The information below reflects the 2008 revisions. Scope Definition of a business combination. A business combination is a transaction or event in which an acquirer obtains control of one or more businesses.. A business is defined as an integrated set of activities and assets that is capable of being conducted and managed for the purpose of providing a return directly to investors or other owners, members or participants. Acquirer must be identified. Under IFRS 3, an acquirer must be identified for all business combinations. Scope changes from IFRS 3(2004). IFRS 3(2008) applies to combinations of mutual entities and combinations without consideration (dual listed shares). These are excluded from IFRS 3(2004). Scope exclusions. IFRS 3 does not apply to the formation of a joint venture, combinations of entities or businesses under common control. The IASB added to its agenda a separate agenda project on Common Control Transactions in December 2007. Also, IFRS 3 does not apply to the acquisition of an asset or a group of assets that do not constitute a business. Method of Accounting for Business Combinations Acquisition method. The acquisition method (called the 'purchase method' in the 2004 version of IFRS 3) is used for all business combinations. Steps in applying the acquisition method are:
1. Identification of the 'acquirer' - the combining entity that
obtains control of the acquiree. 2. Determination of the 'acquisition date' - the date on which the
acquirer obtains control of the acquiree.
3. Recognition and measurement of the identifiable assets acquired,
the liabilities assumed and any non-controlling interest (NCI, formerly
called minority interest) in the acquiree.
4. Recognition and measurement of goodwill or a gain from a bargain purchase option. Measurement of acquired assets and liabilities. Assets and liabilities are measured at their acquisition-date fair value (with a limited number of specified exceptions). Measurement of NCI. IFRS 3 allows an accounting policy choice, available on a transaction by transaction basis, to measure NCI either at: Ø
fair value (sometimes
called the full goodwill method), or Ø the NCI's proportionate share of net assets of the acquiree (option is available on a transaction by transaction basis).
Acquired intangible
assets. Must always be
recognised and measured.
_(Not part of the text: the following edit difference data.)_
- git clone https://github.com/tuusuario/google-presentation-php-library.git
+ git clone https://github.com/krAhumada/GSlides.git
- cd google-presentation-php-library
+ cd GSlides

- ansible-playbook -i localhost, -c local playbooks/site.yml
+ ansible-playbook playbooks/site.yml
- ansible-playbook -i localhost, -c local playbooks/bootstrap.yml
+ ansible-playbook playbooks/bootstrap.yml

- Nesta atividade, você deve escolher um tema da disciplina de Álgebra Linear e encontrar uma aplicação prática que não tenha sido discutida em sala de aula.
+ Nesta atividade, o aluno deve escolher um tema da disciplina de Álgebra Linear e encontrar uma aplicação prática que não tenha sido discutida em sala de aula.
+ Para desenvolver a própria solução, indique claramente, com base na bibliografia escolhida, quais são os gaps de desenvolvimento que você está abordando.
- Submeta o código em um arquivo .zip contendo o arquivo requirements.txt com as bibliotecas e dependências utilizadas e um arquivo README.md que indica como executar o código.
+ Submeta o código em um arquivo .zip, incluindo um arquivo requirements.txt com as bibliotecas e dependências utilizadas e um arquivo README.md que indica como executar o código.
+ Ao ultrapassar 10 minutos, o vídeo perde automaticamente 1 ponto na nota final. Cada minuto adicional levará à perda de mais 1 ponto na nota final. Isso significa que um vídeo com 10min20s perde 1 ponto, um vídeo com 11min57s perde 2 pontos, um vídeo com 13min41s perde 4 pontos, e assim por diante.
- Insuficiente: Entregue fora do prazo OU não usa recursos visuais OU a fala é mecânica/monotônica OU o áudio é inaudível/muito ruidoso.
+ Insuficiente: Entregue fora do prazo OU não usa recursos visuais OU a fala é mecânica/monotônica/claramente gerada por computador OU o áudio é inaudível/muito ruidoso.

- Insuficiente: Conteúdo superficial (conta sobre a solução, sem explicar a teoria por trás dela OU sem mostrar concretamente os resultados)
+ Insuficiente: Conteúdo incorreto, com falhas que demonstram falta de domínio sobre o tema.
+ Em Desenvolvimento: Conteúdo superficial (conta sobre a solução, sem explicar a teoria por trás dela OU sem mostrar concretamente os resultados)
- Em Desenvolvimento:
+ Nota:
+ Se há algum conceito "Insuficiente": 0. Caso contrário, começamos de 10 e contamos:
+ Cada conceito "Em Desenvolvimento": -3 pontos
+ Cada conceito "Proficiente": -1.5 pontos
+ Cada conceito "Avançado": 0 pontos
There is no 'reliable measurement' exception.
Goodwill Goodwill is measured as the difference between: Ø
the aggregate of (i) the
acquisition-date fair value of the consideration transferred, (ii) the
amount of any NCI, and (iii) in a business
combination achieved in stages, the acquisition-date
fair value of the acquirer's previously-held equity interest in the
acquiree; and Ø the net of the acquisition-date amounts of the identifiable assets acquired and the liabilities assumed (measured in accordance with IFRS 3). If the difference above is negative, the resulting gain is recognised as a bargain purchase in profit or loss. Business Combination Achieved in Stages (Step Acquisitions) Prior to control being obtained, the investment is accounted for under IAS 28, IAS 31, or IAS 39, as appropriate. On the date that control is obtained, the fair values of the acquired entity's assets and liabilities, including goodwill, are measured (with the option to measure full goodwill or only the acquirer's percentage of goodwill). Any resulting adjustments to previously recognised assets and liabilities are recognised in profit or loss. Thus, attaining control triggers remeasurement. Provisional Accounting If the initial accounting for a business combination can be determined only provisionally by the end of the first reporting period, account for the combination using provisional values. Adjustments to provisional values within one year relating to facts and circumstances that existed at the acquisition date. No adjustments after one year except to correct an error in accordance with IAS 8. Cost of an Acquisition Measurement. Consideration for the acquisition includes the acquisition-date fair value of contingent consideration. Changes to contingent consideration resulting from events after the acquisition date must be recognised in profit or loss. Acquisition costs. Costs of issuing debt instruments are accounted for under IAS 39, and costs of issuing equity instruments are accounted for under IAS 32. All other costs associated with the acquisition must be expensed, including reimbursements to the acquiree for bearing some of the acquisition costs. Examples of costs to be expensed include finder's fees; advisory, legal, accounting, valuation, and other professional or consulting fees; and general administrative costs, including the costs of maintaining an internal acquisitions department. Contingent
consideration. Contingent consideration
must be measured at fair value at the time of the business combination. If
the amount of contingent consideration changes as a result of a
post-acquisition event (such as meeting an earnings target), accounting
for the change in consideration depends on whether the additional
consideration is an equity instrument or cash or other assets paid or
owed. If it is equity, the original amount is not remeasured. If the
additional consideration is cash or other assets paid or owed, the changed
amount is recognised in profit or loss. If the amount of consideration
changes because of new information about the fair value of the amount of
consideration at acquisition date (rather than because of a
post-acquisition event) then retrospective restatement is required.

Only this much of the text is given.